++++ Dataset

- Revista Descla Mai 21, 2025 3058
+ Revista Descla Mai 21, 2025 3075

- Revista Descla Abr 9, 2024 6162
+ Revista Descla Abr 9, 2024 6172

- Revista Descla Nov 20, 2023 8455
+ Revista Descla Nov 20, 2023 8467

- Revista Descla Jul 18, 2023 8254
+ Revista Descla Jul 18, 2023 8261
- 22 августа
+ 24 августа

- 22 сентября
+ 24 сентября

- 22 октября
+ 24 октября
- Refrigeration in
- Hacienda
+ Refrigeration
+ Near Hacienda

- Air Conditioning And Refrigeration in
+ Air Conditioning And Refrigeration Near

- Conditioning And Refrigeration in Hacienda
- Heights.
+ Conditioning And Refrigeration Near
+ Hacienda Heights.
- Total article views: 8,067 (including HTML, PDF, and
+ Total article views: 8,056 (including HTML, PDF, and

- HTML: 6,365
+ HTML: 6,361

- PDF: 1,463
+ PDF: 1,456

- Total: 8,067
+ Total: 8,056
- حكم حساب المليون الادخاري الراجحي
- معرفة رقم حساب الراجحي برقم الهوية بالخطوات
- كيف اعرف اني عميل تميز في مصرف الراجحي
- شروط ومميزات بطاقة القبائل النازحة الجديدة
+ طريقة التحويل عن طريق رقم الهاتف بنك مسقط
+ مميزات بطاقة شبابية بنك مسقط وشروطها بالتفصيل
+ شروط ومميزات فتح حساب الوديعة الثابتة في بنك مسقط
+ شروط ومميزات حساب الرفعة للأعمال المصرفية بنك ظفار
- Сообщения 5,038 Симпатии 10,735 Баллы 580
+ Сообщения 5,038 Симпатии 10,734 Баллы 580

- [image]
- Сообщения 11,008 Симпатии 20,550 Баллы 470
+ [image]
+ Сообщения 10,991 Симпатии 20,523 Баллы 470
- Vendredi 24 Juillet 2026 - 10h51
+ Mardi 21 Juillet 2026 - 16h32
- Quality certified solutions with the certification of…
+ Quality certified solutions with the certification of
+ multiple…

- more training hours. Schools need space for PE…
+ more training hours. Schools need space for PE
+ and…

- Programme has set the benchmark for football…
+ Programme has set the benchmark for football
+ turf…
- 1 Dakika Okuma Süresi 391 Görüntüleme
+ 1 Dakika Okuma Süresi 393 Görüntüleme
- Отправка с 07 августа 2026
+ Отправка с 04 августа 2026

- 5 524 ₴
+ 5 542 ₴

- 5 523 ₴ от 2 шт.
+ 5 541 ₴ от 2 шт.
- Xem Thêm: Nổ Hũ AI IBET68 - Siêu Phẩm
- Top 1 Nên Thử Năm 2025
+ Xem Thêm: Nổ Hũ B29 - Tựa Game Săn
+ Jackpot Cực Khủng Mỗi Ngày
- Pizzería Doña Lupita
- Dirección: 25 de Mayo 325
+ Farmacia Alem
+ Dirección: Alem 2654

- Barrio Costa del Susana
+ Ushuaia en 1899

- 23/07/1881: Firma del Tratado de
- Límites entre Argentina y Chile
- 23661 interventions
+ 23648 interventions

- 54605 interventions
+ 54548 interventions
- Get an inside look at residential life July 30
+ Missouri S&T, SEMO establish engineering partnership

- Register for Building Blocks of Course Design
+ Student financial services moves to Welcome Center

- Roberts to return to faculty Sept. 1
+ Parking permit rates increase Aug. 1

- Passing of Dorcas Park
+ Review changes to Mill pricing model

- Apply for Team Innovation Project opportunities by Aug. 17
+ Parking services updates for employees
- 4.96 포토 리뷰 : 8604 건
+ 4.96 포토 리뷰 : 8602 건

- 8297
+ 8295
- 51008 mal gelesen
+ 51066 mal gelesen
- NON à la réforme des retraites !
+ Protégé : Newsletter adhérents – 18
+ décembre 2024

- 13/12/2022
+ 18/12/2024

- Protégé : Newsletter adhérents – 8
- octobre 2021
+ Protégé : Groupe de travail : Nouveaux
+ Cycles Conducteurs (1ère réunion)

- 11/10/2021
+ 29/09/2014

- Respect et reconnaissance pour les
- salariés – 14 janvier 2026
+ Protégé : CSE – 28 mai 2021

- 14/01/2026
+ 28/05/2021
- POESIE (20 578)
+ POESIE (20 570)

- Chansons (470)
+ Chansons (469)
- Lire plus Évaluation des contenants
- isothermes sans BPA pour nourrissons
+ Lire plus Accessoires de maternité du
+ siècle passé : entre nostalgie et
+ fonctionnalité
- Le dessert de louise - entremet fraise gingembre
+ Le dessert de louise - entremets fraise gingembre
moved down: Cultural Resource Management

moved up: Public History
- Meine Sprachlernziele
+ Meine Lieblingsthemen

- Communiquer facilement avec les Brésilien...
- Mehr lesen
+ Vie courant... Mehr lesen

++++++++

Problem: Begin at the line above that has "- 22 сентября" and stop after the line that has "- Get an inside", copying each line exactly and adding nothing else.

Expected output:
- 22 сентября
+ 24 сентября

- 22 октября
+ 24 октября
- Refrigeration in
- Hacienda
+ Refrigeration
+ Near Hacienda

- Air Conditioning And Refrigeration in
+ Air Conditioning And Refrigeration Near

- Conditioning And Refrigeration in Hacienda
- Heights.
+ Conditioning And Refrigeration Near
+ Hacienda Heights.
- Total article views: 8,067 (including HTML, PDF, and
+ Total article views: 8,056 (including HTML, PDF, and

- HTML: 6,365
+ HTML: 6,361

- PDF: 1,463
+ PDF: 1,456

- Total: 8,067
+ Total: 8,056
- حكم حساب المليون الادخاري الراجحي
- معرفة رقم حساب الراجحي برقم الهوية بالخطوات
- كيف اعرف اني عميل تميز في مصرف الراجحي
- شروط ومميزات بطاقة القبائل النازحة الجديدة
+ طريقة التحويل عن طريق رقم الهاتف بنك مسقط
+ مميزات بطاقة شبابية بنك مسقط وشروطها بالتفصيل
+ شروط ومميزات فتح حساب الوديعة الثابتة في بنك مسقط
+ شروط ومميزات حساب الرفعة للأعمال المصرفية بنك ظفار
- Сообщения 5,038 Симпатии 10,735 Баллы 580
+ Сообщения 5,038 Симпатии 10,734 Баллы 580

- [image]
- Сообщения 11,008 Симпатии 20,550 Баллы 470
+ [image]
+ Сообщения 10,991 Симпатии 20,523 Баллы 470
- Vendredi 24 Juillet 2026 - 10h51
+ Mardi 21 Juillet 2026 - 16h32
- Quality certified solutions with the certification of…
+ Quality certified solutions with the certification of
+ multiple…

- more training hours. Schools need space for PE…
+ more training hours. Schools need space for PE
+ and…

- Programme has set the benchmark for football…
+ Programme has set the benchmark for football
+ turf…
- 1 Dakika Okuma Süresi 391 Görüntüleme
+ 1 Dakika Okuma Süresi 393 Görüntüleme
- Отправка с 07 августа 2026
+ Отправка с 04 августа 2026

- 5 524 ₴
+ 5 542 ₴

- 5 523 ₴ от 2 шт.
+ 5 541 ₴ от 2 шт.
- Xem Thêm: Nổ Hũ AI IBET68 - Siêu Phẩm
- Top 1 Nên Thử Năm 2025
+ Xem Thêm: Nổ Hũ B29 - Tựa Game Săn
+ Jackpot Cực Khủng Mỗi Ngày
- Pizzería Doña Lupita
- Dirección: 25 de Mayo 325
+ Farmacia Alem
+ Dirección: Alem 2654

- Barrio Costa del Susana
+ Ushuaia en 1899

- 23/07/1881: Firma del Tratado de
- Límites entre Argentina y Chile
- 23661 interventions
+ 23648 interventions

- 54605 interventions
+ 54548 interventions
- Get an inside look at residential life July 30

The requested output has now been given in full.